Poszedłem w stronę braku masy i poczyściłem wszystkie punty masowe, dodatkowo poprowadziłem masę bezpośrednio z alternatora do klemy akumulatora, rezultatem tego zabiegu był wynik poprzedni czyli dalej oświetlenie "żyło swoim życiem"

Kolejny krok to sprawdzenie kabla plusowego od alternatora oraz jego puntów styku. Wynik, przegrywam 0 :3

Następnie wstawiłem kondensator 1F bezpośrednio przy akumulatorze. Przewody 35mm2 długości 30cm. Tu zaszła znaczna poprawa komfortu wzrokowego, pulsowanie było mniej odczuwalne podczas normalnej jazdy, jednak nocą używając świateł drogowych znowu się dopatrzyłem że mi światełka pulsują.

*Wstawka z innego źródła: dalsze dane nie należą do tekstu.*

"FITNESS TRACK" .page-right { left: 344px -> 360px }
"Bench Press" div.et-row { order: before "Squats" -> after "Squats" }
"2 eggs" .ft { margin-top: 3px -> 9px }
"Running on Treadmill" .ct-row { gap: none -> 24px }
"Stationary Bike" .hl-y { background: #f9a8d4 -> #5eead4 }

W końcu powiedziałem że wszystko co mogłem zrobić za darmo - prócz straconego czasu i nadszarpniętych nerwów - już zrobiłem.

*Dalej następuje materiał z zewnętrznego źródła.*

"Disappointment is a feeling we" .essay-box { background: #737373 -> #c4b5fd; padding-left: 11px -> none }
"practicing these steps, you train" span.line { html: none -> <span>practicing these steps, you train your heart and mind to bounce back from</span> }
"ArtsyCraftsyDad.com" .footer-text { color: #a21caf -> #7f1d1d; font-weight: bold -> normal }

Czas na alternator. Kupić nowy, używany czy może regenerować swój.
Najlepszym i najpewniejszym rozwiązaniem jest nowy - jednak też najdroższym.
Regeneracja wiązała się z pozostawieniem auta w warsztacie na ponad dobę i obdarciem mnie z kasy ( zapytałem w miejscu gdzie regenerują alternatory ile kosztowałoby wyjęcie alternatora: odpowiedź to 250zł bo to niby 3 godziny roboty do tego regeneracja, Mechanicy krzyczeli za wyjęcie i włożenie ponad 100zł ale znowu warsztat regenerujący zdarłby więcej złotówek więc odpuściłem).

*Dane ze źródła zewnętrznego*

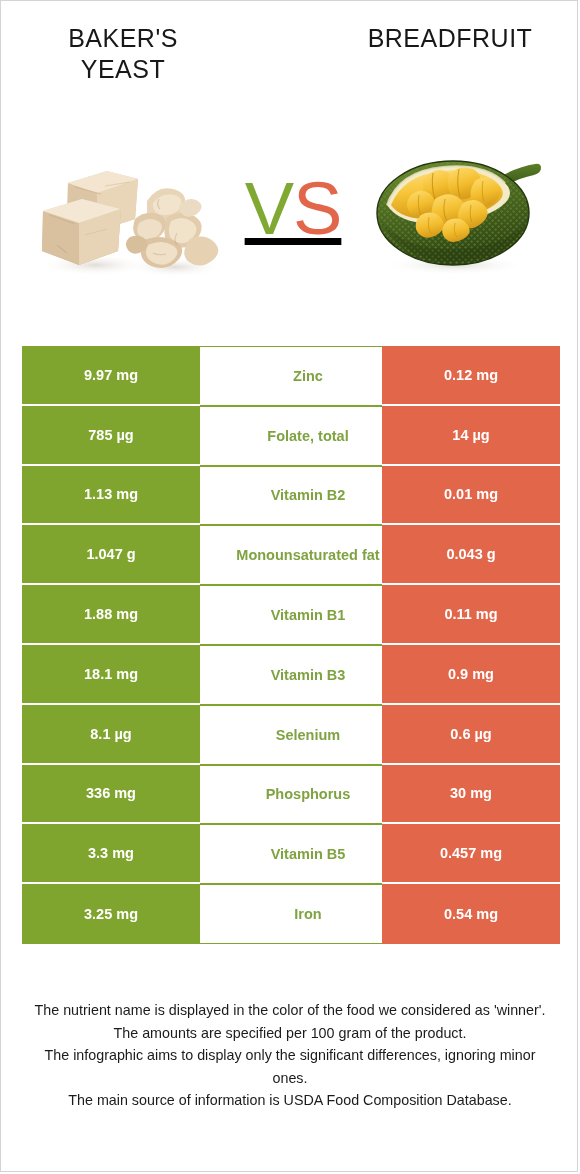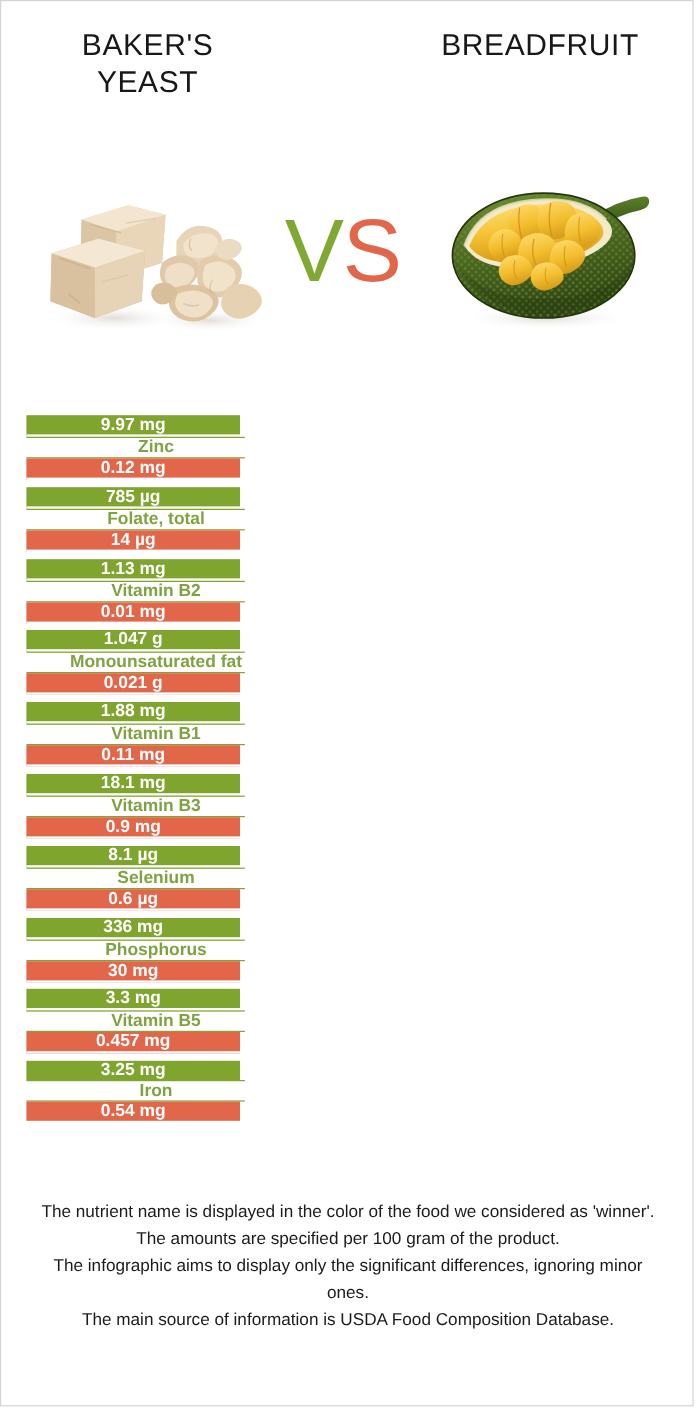"VS" .vs { left: 215px -> 233px; text-align: right -> center; text-decoration: none -> underline }
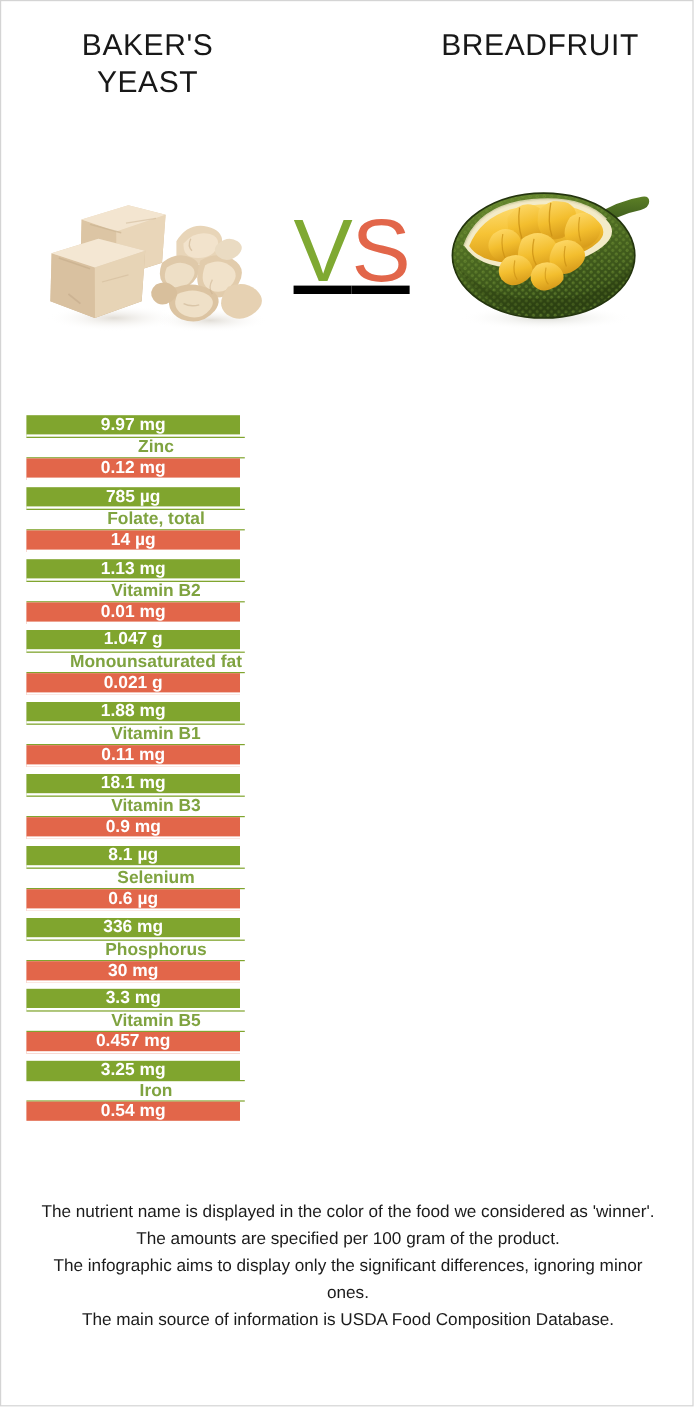"9.97 mg" .row { flex-direction: column -> none }
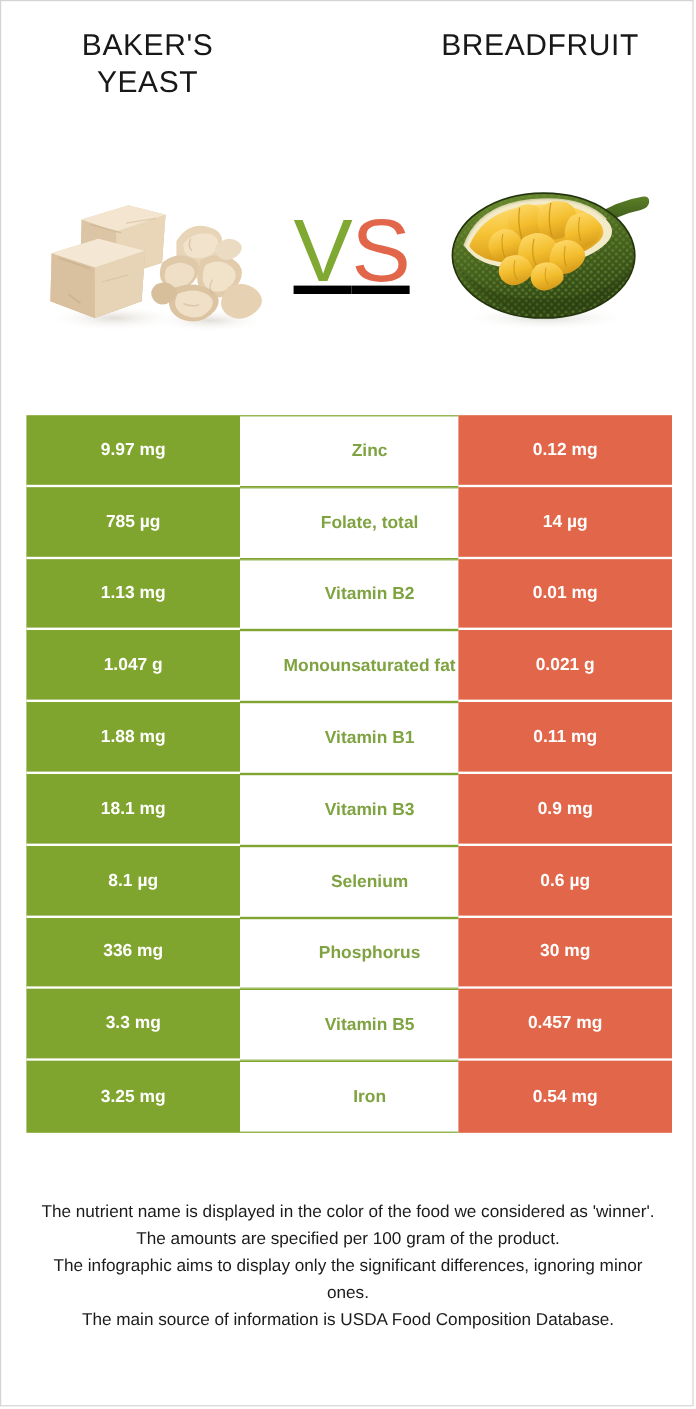"0.021 g" div.cell { text: 0.021 -> 0.043 }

Używany najmniej pewny zakup bo bez gwary pisemnej jednak zawsze z dwóch można próbować złożyć jeden i tym też się kierowałem.

Kupiłem używany na allegroszu - całe 170zł z wysyłką. Pojechałem go sprawdzić na stole pobierczym - ocena fachmana " alternator sprawny" i co mnie zdziwiło że nie chciał ani grosza za usługę.
Po wymianie okazało się ,że można mieć niepulsujące oświetlenie w aucie - ale przyznam że pierwsze wrażenie było co najmniej dziwne.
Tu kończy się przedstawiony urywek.